While some have suggested high-speed Internet access for all should be a moral imperative for ISPs, Gerlach disagreed.

"I understand that private sector companies exist to benefit the shareholder,” he said. “I think what we have done with our investment here in MCNC is reduce the risk to private sector companies to provide access to these last miles.”

Situational pity has never been the goal, Collins said.

“I’m a capitalist from beginning to end,” he said. “We’re not looking for a handout. We’re looking to work through nonprofits and government grants to distribute broadband that isn’t so capital-intensive. If people aren’t willing to work to help themselves, why should they benefit from high-speed Internet?”

 The future of rural broadband connectivity

The average person, Freddoso said, doesn’t consider broadband access a critical part of educational literacy in the same way as school textbooks or a library card. That may explain why popular opinion seems to take little issue with light regulation of the Internet compared to acceptance of heavily-regulated “necessities” like water and electricity.

In the event of the continued absence of regulation forcing ISPs to expand broadband access, West’s gaze is locked on nonprofits as the sole savior of rural broadband.

“The future of the Internet in North Carolina under the status quo is that populous areas will be well served by commercial entities, and that poor and lonely rural places will continue to fall behind, and they’re certainly already behind,” West said. “Poor and lonely places will only be served if nonprofits secure the funding and step up and do it. The rich always have friends, and the poor and lonely seldom have advocates.”

Though nonprofits may be rural broadband’s last hope in a bleak landscape, MCNC and its peers can’t do it by themselves. Private ISPs are going to have to play a role, according to Freddoso.

We will never play in the commercial market,” Freddoso said. “We won’t service homes and businesses, but we will build as close as we can. The rest is up to ISPs. I think what’s happening is that the market’s finding its own and regulation is never going to keep up with it. Let’s make a good amount of fiber available to a whole bunch of different business models that can get you access to the Internet, and the market will flesh out the winners and losers.”

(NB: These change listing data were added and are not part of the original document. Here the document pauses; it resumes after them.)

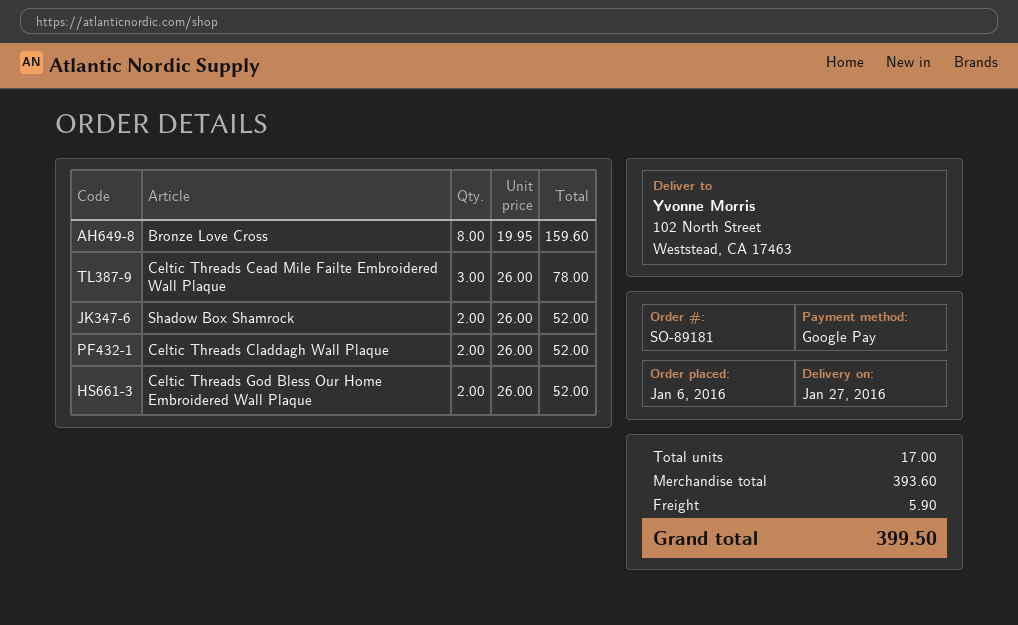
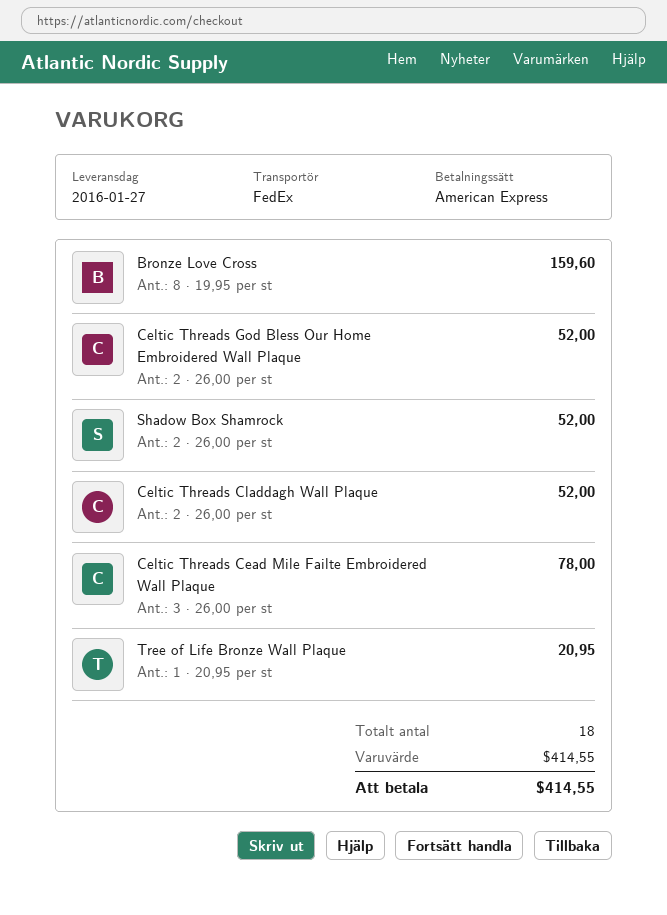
payment method: Google Pay -> American Express
Tree of Life Bronze Wall Plaque: none -> 1 x 20.95 = 20.95
total quantity: 17 -> 18
subtotal: 393.60 -> 414.55
shipping: 5.90 -> none
total: 399.50 -> 414.55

As public awareness of its informational necessity increases with time, Freddoso said, the future of rural broadband is only going to get brighter.

“We’re just now moving into a phase where people think about broadband as a critical utility,” he said. “When you think about other infrastructure we deem critical, there’s either a strong public-private relationship, heavy government regulation or the public has built the infrastructure themselves. We at MCNC are at the forefront of what could be emerging as a new model, where a nonprofit shares a pretty significant share of the infrastructure and splits the playing field with private companies.”